Records drawn from a dataset:
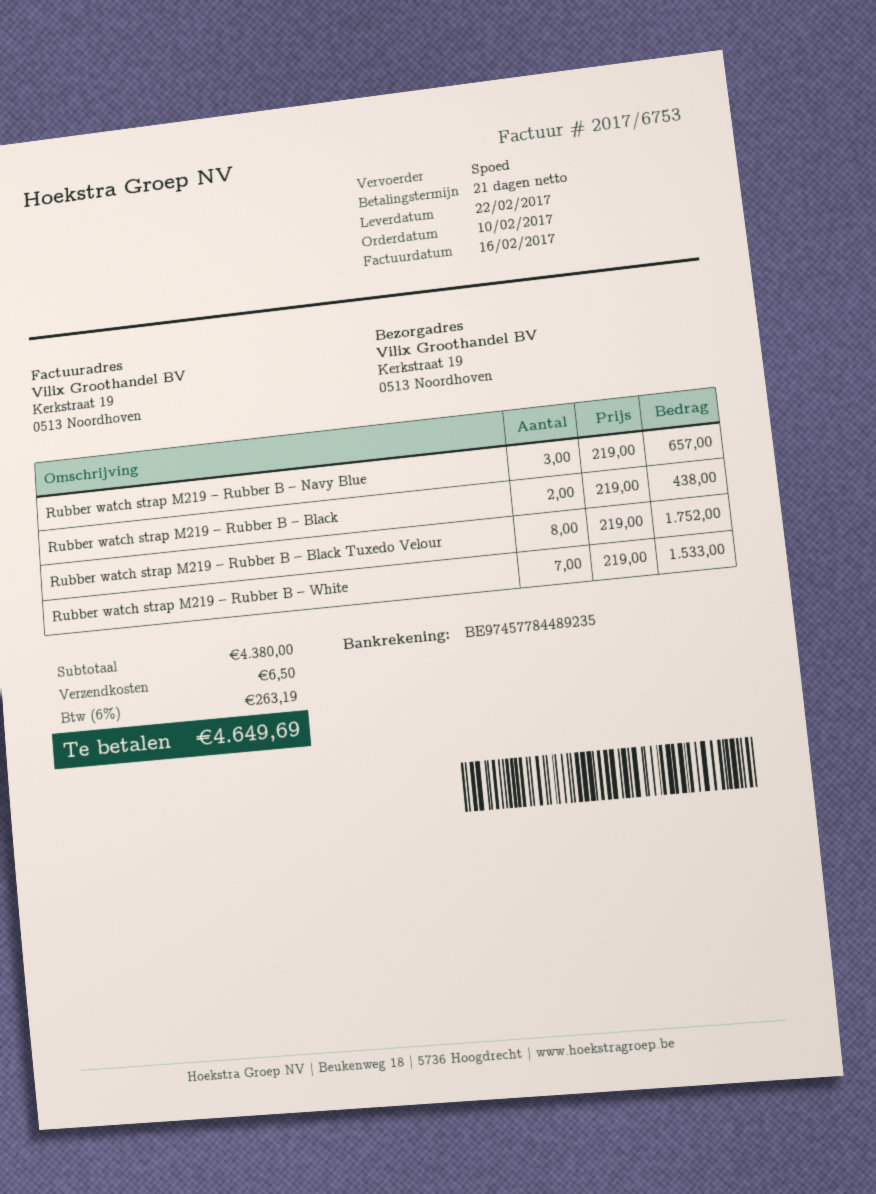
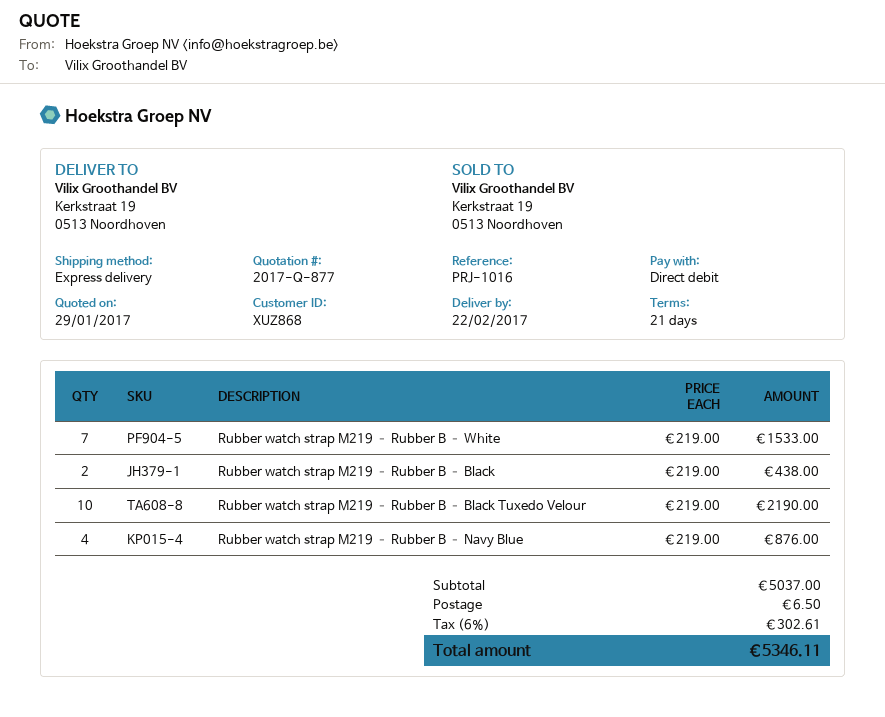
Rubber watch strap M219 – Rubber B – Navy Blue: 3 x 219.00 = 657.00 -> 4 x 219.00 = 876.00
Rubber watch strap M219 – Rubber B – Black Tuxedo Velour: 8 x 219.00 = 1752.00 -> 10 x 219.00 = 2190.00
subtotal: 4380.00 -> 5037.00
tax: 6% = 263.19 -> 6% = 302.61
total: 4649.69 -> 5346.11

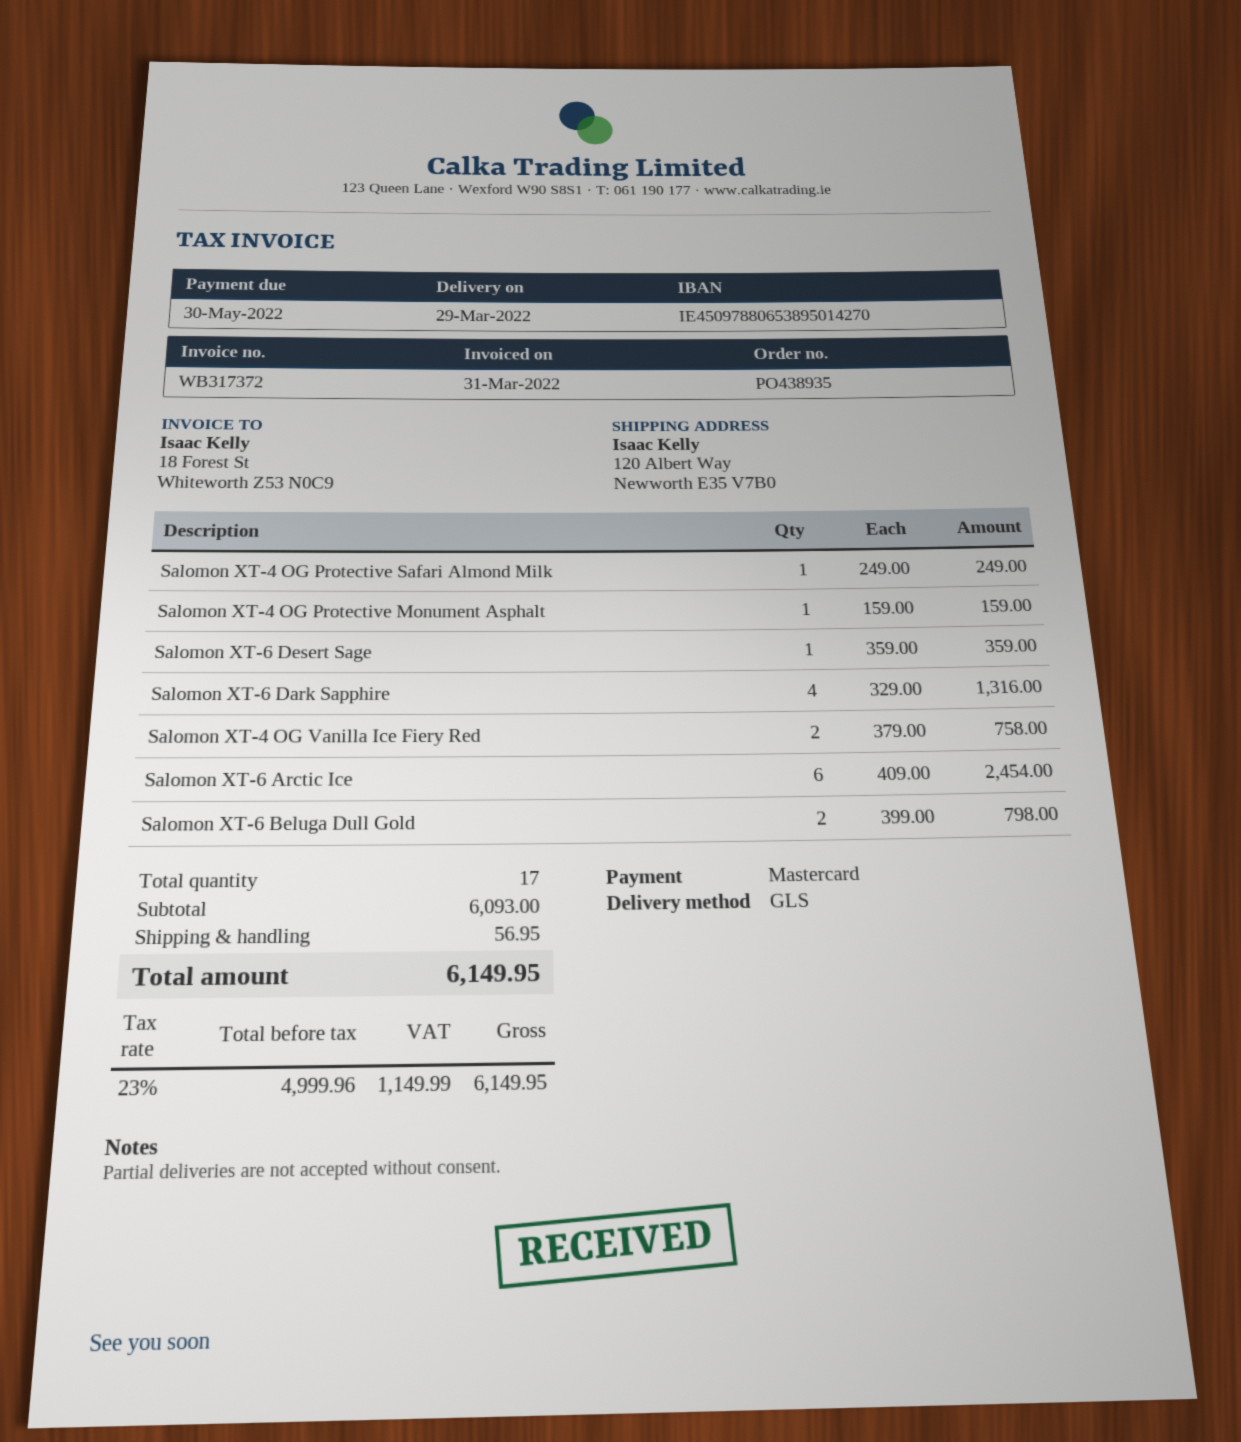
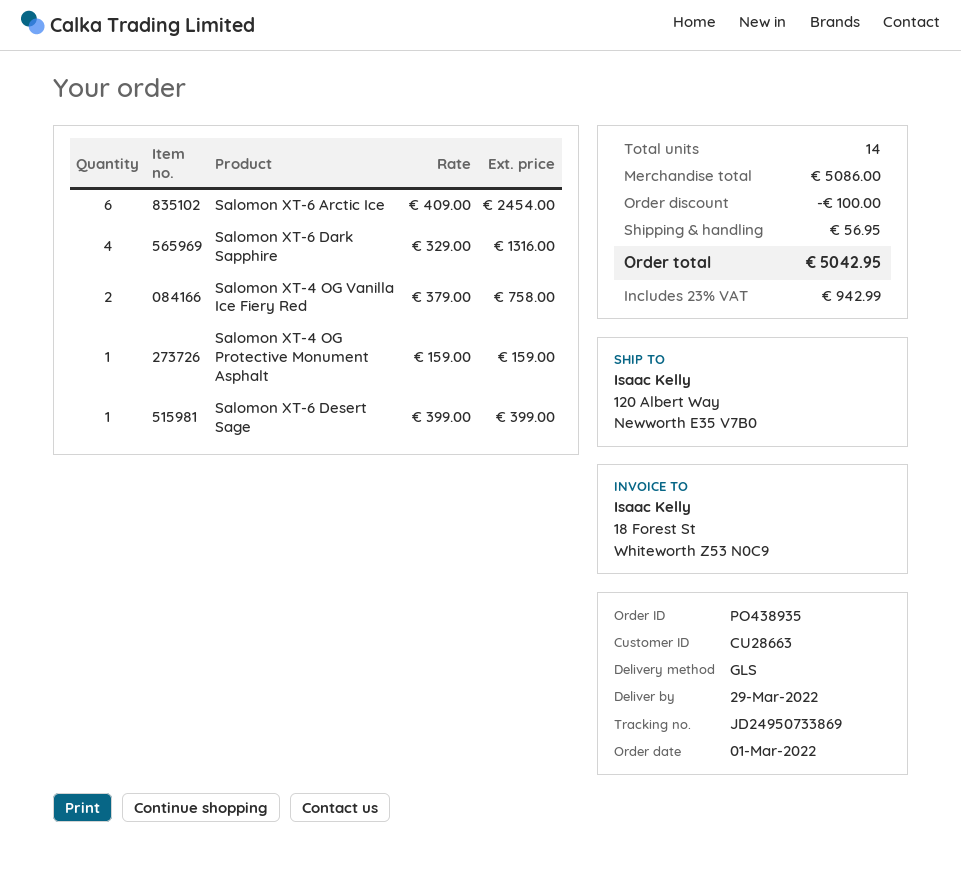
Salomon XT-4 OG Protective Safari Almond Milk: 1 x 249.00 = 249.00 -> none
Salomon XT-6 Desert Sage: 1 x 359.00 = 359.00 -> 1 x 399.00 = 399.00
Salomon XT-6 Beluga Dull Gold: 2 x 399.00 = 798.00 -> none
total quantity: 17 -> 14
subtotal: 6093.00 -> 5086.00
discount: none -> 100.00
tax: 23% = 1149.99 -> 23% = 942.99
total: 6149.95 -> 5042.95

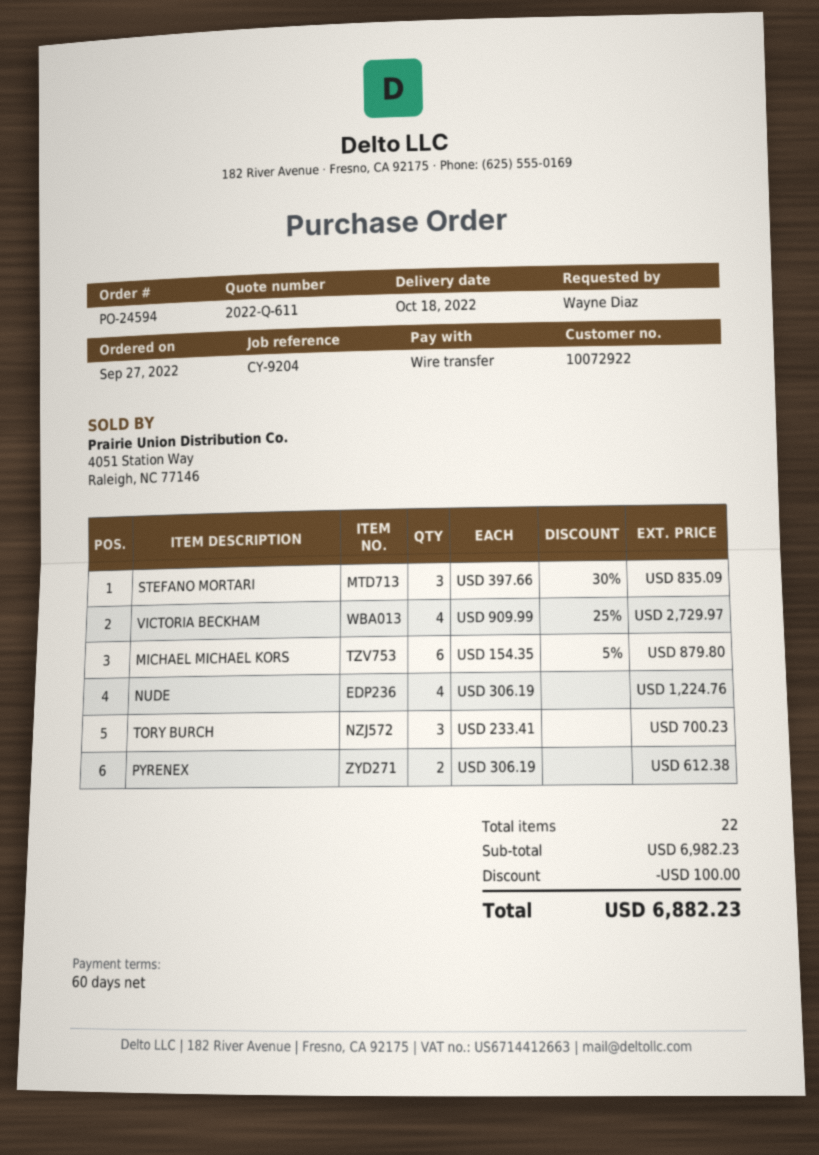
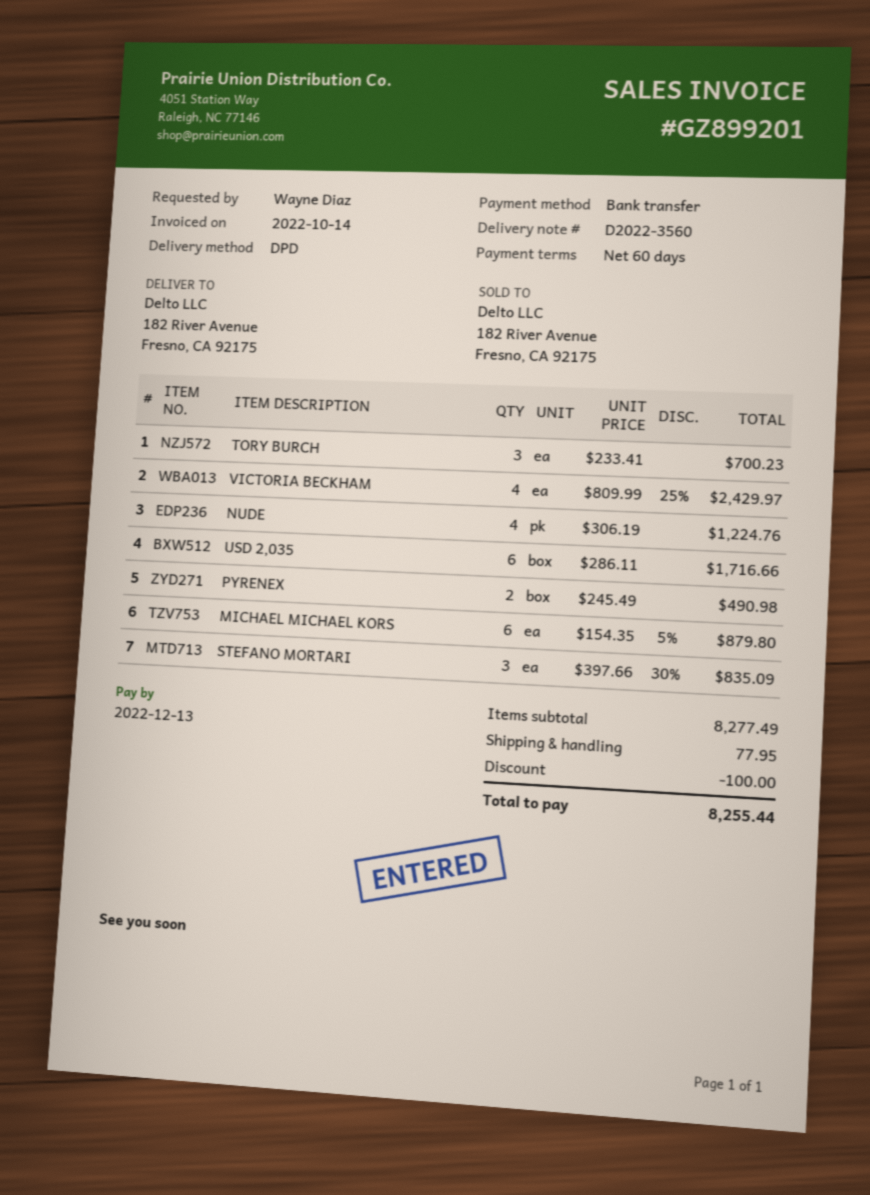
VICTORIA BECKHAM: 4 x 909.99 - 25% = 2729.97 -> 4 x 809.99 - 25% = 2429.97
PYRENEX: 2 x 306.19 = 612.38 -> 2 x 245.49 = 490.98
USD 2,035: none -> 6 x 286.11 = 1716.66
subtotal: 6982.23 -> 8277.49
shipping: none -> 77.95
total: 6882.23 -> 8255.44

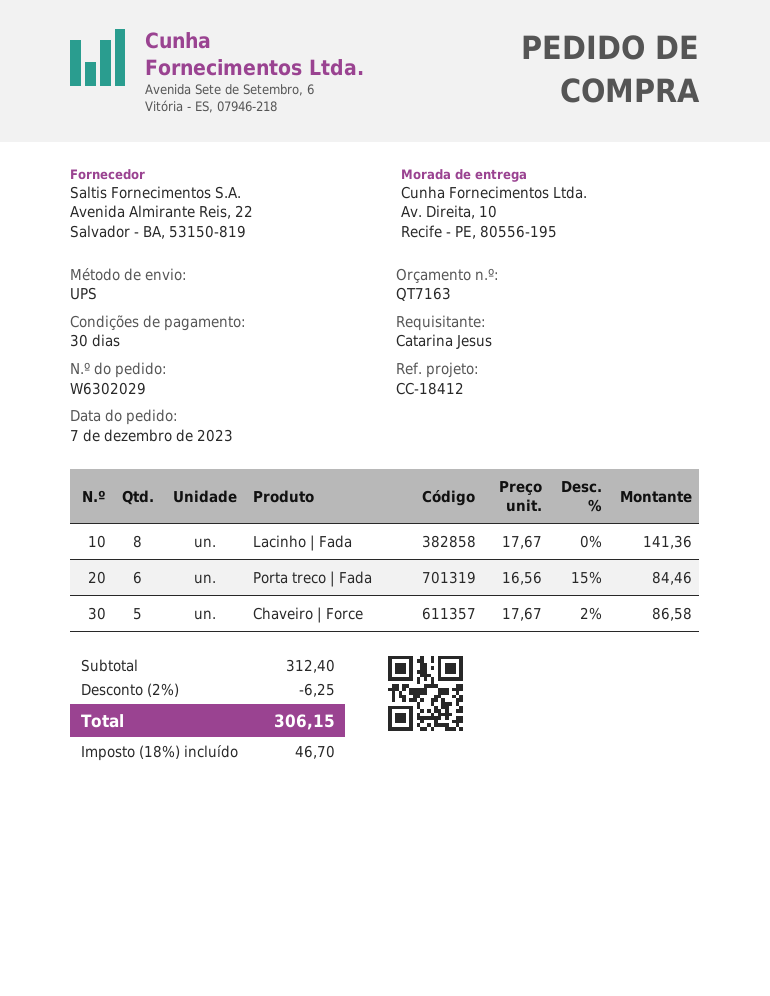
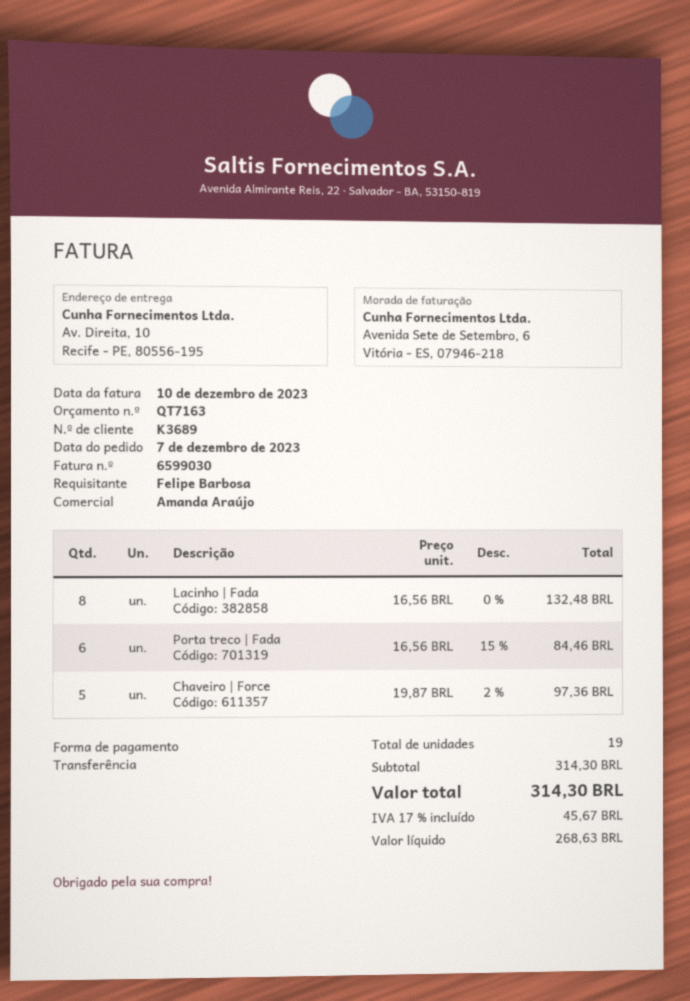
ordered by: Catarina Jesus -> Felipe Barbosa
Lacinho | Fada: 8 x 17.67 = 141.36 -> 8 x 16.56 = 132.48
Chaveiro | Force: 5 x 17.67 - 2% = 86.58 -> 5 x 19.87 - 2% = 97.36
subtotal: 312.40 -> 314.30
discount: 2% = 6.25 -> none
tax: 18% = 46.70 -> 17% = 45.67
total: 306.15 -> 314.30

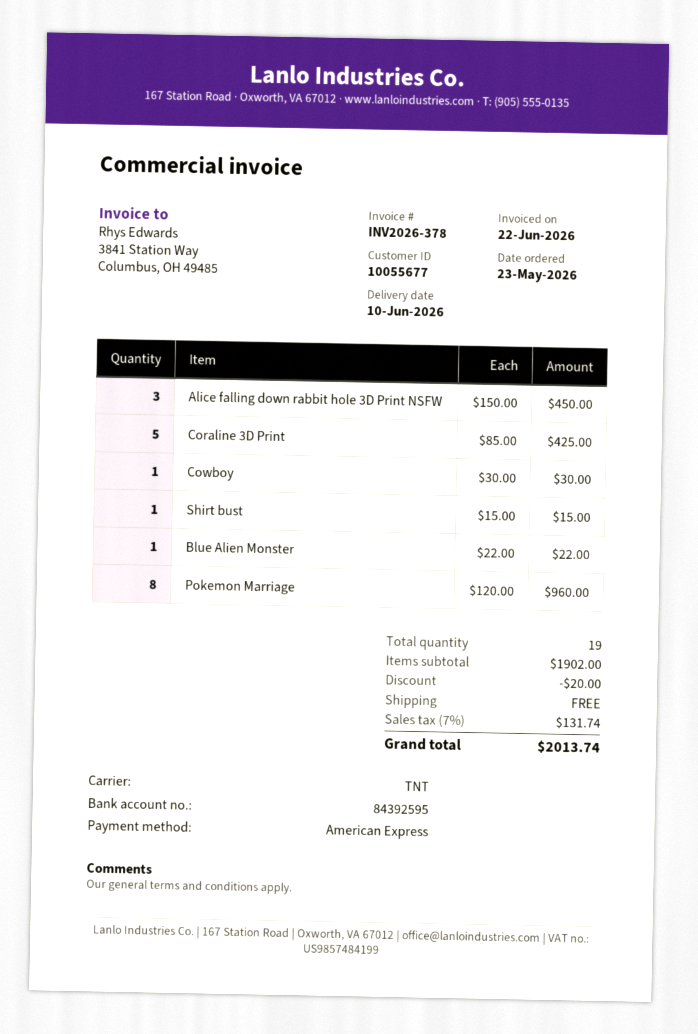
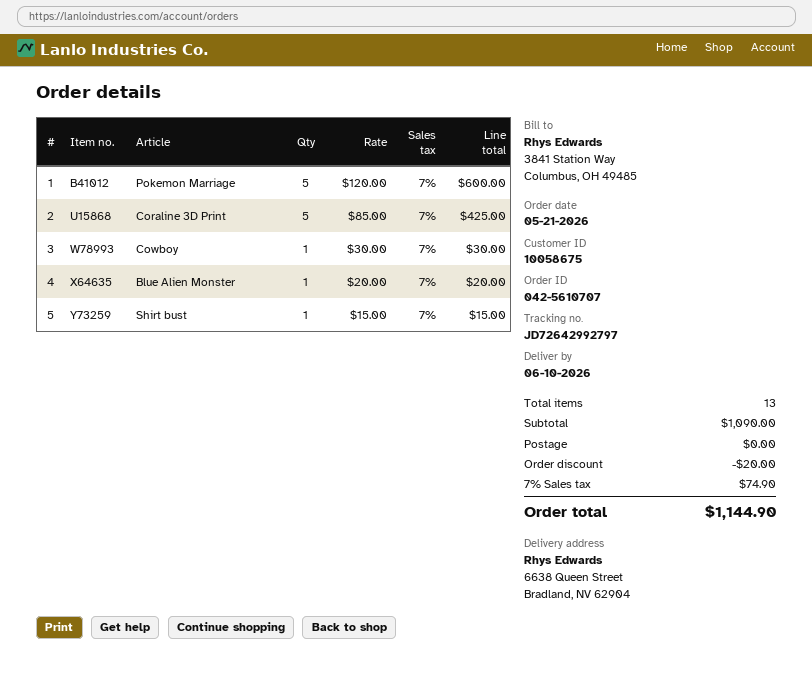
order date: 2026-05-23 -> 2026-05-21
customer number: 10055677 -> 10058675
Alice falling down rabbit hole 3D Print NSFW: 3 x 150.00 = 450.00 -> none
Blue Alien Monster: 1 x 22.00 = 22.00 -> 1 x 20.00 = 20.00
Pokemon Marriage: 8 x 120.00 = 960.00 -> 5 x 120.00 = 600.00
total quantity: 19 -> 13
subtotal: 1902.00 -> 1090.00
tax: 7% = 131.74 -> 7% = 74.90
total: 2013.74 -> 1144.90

● **What the exercise asks**:
Reproduce the data word for word, excluding its pictures.

● **Answer box**:
Rubber watch strap M219 – Rubber B – Navy Blue: 3 x 219.00 = 657.00 -> 4 x 219.00 = 876.00
Rubber watch strap M219 – Rubber B – Black Tuxedo Velour: 8 x 219.00 = 1752.00 -> 10 x 219.00 = 2190.00
subtotal: 4380.00 -> 5037.00
tax: 6% = 263.19 -> 6% = 302.61
total: 4649.69 -> 5346.11

Salomon XT-4 OG Protective Safari Almond Milk: 1 x 249.00 = 249.00 -> none
Salomon XT-6 Desert Sage: 1 x 359.00 = 359.00 -> 1 x 399.00 = 399.00
Salomon XT-6 Beluga Dull Gold: 2 x 399.00 = 798.00 -> none
total quantity: 17 -> 14
subtotal: 6093.00 -> 5086.00
discount: none -> 100.00
tax: 23% = 1149.99 -> 23% = 942.99
total: 6149.95 -> 5042.95

VICTORIA BECKHAM: 4 x 909.99 - 25% = 2729.97 -> 4 x 809.99 - 25% = 2429.97
PYRENEX: 2 x 306.19 = 612.38 -> 2 x 245.49 = 490.98
USD 2,035: none -> 6 x 286.11 = 1716.66
subtotal: 6982.23 -> 8277.49
shipping: none -> 77.95
total: 6882.23 -> 8255.44

ordered by: Catarina Jesus -> Felipe Barbosa
Lacinho | Fada: 8 x 17.67 = 141.36 -> 8 x 16.56 = 132.48
Chaveiro | Force: 5 x 17.67 - 2% = 86.58 -> 5 x 19.87 - 2% = 97.36
subtotal: 312.40 -> 314.30
discount: 2% = 6.25 -> none
tax: 18% = 46.70 -> 17% = 45.67
total: 306.15 -> 314.30

order date: 2026-05-23 -> 2026-05-21
customer number: 10055677 -> 10058675
Alice falling down rabbit hole 3D Print NSFW: 3 x 150.00 = 450.00 -> none
Blue Alien Monster: 1 x 22.00 = 22.00 -> 1 x 20.00 = 20.00
Pokemon Marriage: 8 x 120.00 = 960.00 -> 5 x 120.00 = 600.00
total quantity: 19 -> 13
subtotal: 1902.00 -> 1090.00
tax: 7% = 131.74 -> 7% = 74.90
total: 2013.74 -> 1144.90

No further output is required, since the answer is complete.